Assignment: Start your answer with the line containing "Barrel Style Watch zazu" and end it with the last line of the records below, retyping every line between exactly and adding nothing.

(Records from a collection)
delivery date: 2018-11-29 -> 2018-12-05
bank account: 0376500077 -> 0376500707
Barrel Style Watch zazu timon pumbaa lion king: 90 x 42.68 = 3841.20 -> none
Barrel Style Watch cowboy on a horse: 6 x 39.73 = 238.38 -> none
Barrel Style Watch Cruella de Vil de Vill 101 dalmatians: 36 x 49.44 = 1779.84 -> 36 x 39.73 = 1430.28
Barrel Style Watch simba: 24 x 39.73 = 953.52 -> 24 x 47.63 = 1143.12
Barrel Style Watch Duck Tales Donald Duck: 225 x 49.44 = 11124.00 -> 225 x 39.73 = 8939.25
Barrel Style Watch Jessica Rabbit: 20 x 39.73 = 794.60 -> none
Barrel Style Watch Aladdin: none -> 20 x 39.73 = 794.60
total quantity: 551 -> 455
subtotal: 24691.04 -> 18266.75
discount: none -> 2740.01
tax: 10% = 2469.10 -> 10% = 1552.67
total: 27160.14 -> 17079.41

Output below:
Barrel Style Watch zazu timon pumbaa lion king: 90 x 42.68 = 3841.20 -> none
Barrel Style Watch cowboy on a horse: 6 x 39.73 = 238.38 -> none
Barrel Style Watch Cruella de Vil de Vill 101 dalmatians: 36 x 49.44 = 1779.84 -> 36 x 39.73 = 1430.28
Barrel Style Watch simba: 24 x 39.73 = 953.52 -> 24 x 47.63 = 1143.12
Barrel Style Watch Duck Tales Donald Duck: 225 x 49.44 = 11124.00 -> 225 x 39.73 = 8939.25
Barrel Style Watch Jessica Rabbit: 20 x 39.73 = 794.60 -> none
Barrel Style Watch Aladdin: none -> 20 x 39.73 = 794.60
total quantity: 551 -> 455
subtotal: 24691.04 -> 18266.75
discount: none -> 2740.01
tax: 10% = 2469.10 -> 10% = 1552.67
total: 27160.14 -> 17079.41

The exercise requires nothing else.